Actually, thinking about this some more...
In this program the enforce can be removed
assert(x < y);
enforce(x < y);
But not in this one:
enforce(x < y);
assert(x < y);
because the compiler does need to take control flow into
account when applying the information in the assert. In this
case the assert does not actually give the compiler any new
information.
No, if assert means "I promise that x < y where assert() is
called", then "x < y" also holds when "enforce()" is called,
because x and y cannot have changed between the two calls.
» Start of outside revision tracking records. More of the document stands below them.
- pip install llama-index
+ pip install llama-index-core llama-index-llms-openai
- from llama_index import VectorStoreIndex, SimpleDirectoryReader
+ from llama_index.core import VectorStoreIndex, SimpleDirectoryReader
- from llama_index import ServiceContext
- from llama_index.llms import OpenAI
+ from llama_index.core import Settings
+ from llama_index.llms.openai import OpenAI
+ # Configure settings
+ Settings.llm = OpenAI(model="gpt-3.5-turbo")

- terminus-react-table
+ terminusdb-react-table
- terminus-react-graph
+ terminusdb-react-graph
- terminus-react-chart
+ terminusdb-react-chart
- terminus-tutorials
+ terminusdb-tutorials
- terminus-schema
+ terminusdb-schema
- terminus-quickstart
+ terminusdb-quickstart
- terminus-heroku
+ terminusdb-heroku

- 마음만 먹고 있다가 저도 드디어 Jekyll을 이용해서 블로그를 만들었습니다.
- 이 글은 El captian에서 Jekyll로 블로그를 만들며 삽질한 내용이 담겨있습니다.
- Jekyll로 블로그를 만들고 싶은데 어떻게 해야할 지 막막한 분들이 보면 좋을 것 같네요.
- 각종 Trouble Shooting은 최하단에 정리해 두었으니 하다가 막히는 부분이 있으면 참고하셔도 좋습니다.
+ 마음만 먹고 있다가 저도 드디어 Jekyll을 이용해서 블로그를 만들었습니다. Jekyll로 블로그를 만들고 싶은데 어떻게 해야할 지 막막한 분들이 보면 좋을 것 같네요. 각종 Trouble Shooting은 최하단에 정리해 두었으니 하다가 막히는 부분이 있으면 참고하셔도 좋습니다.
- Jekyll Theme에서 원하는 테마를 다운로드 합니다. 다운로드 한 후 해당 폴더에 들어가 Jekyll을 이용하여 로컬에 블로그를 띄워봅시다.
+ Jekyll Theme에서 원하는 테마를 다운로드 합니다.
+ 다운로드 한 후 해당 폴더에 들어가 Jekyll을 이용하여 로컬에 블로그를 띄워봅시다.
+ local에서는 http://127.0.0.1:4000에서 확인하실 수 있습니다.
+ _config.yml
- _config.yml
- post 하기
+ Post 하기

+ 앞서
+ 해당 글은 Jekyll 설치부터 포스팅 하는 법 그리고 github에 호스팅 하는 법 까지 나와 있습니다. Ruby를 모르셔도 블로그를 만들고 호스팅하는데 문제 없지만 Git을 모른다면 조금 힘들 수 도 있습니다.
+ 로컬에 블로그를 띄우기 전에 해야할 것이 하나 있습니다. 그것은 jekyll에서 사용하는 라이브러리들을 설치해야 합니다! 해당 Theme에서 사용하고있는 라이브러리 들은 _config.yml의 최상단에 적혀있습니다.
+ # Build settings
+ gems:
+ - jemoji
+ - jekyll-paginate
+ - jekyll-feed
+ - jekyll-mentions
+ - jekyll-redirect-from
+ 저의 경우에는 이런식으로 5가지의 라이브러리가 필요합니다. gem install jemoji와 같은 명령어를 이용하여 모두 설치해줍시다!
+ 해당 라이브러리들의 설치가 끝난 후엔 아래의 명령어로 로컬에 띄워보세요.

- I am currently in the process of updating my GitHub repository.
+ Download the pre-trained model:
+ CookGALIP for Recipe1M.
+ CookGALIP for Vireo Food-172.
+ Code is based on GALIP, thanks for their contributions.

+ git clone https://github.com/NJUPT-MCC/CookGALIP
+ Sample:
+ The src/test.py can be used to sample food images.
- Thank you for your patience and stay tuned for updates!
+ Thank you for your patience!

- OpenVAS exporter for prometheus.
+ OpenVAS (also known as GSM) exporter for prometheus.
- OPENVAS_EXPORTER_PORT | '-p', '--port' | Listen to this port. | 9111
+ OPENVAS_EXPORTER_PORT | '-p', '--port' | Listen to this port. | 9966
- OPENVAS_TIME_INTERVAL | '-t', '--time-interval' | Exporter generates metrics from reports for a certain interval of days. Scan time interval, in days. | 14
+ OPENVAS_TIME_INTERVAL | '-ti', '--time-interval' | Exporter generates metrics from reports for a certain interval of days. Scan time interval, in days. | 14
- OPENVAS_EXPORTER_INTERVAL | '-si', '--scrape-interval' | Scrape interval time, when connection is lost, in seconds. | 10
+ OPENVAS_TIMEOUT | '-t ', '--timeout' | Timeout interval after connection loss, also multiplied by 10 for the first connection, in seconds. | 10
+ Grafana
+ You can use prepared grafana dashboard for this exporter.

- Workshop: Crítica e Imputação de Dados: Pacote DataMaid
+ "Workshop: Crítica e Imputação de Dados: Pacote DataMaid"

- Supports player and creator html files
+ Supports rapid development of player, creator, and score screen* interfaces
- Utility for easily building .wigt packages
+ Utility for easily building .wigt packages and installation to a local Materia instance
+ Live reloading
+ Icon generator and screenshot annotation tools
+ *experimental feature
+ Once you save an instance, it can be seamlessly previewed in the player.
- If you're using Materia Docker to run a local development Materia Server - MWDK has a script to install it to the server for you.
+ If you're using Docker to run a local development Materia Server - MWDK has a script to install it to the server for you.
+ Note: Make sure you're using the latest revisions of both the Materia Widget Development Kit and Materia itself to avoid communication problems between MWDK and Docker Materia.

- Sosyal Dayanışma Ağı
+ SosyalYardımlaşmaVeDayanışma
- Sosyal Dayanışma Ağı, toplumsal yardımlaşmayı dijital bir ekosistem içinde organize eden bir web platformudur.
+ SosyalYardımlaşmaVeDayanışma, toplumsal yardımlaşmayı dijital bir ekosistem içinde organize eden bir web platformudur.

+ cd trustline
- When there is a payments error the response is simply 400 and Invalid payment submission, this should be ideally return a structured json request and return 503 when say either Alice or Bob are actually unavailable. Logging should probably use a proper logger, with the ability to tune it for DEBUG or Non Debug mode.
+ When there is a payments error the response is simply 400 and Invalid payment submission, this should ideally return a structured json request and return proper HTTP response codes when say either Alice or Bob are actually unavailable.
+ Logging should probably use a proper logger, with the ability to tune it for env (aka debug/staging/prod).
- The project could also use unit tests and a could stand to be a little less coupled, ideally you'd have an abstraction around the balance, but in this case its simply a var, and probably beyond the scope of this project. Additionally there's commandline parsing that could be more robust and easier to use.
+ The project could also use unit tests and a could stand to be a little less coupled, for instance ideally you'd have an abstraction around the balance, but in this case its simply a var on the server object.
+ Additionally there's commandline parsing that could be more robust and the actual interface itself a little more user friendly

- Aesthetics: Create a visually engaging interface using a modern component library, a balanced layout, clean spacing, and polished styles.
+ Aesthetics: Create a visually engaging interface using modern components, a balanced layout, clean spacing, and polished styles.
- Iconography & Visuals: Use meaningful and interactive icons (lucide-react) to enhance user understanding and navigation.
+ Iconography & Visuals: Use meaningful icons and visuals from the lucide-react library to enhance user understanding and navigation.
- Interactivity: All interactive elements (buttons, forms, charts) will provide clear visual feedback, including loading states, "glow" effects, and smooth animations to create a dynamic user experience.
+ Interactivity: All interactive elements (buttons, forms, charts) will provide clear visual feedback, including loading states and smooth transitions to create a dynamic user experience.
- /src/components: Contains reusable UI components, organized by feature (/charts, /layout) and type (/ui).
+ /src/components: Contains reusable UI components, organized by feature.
I think this is the biggest problem with optimizing whilst
removing the check. It seems like if you remove the check and
assume that the check was true then you get really wonky stuff
like checks before the assert being removed.
One solution that would still provide some optimization benefits
is to make the optimizations as if the check is still their.
Meaning that only things after the assert could be optimized
based on the contents of the assert.
I think that is an extension of what Daniel is saying. The assert
optimization needs to take into account control flow, but It
needs to take into account its own control flow as well(even if
the control flow is not actually inserted).
so...
enforce(x);
assert(x);
would not remove the enforce.... because the x would only be
known to be true after the assert because of the check in assert,
even if the check is not added it would optimize as if it was
added.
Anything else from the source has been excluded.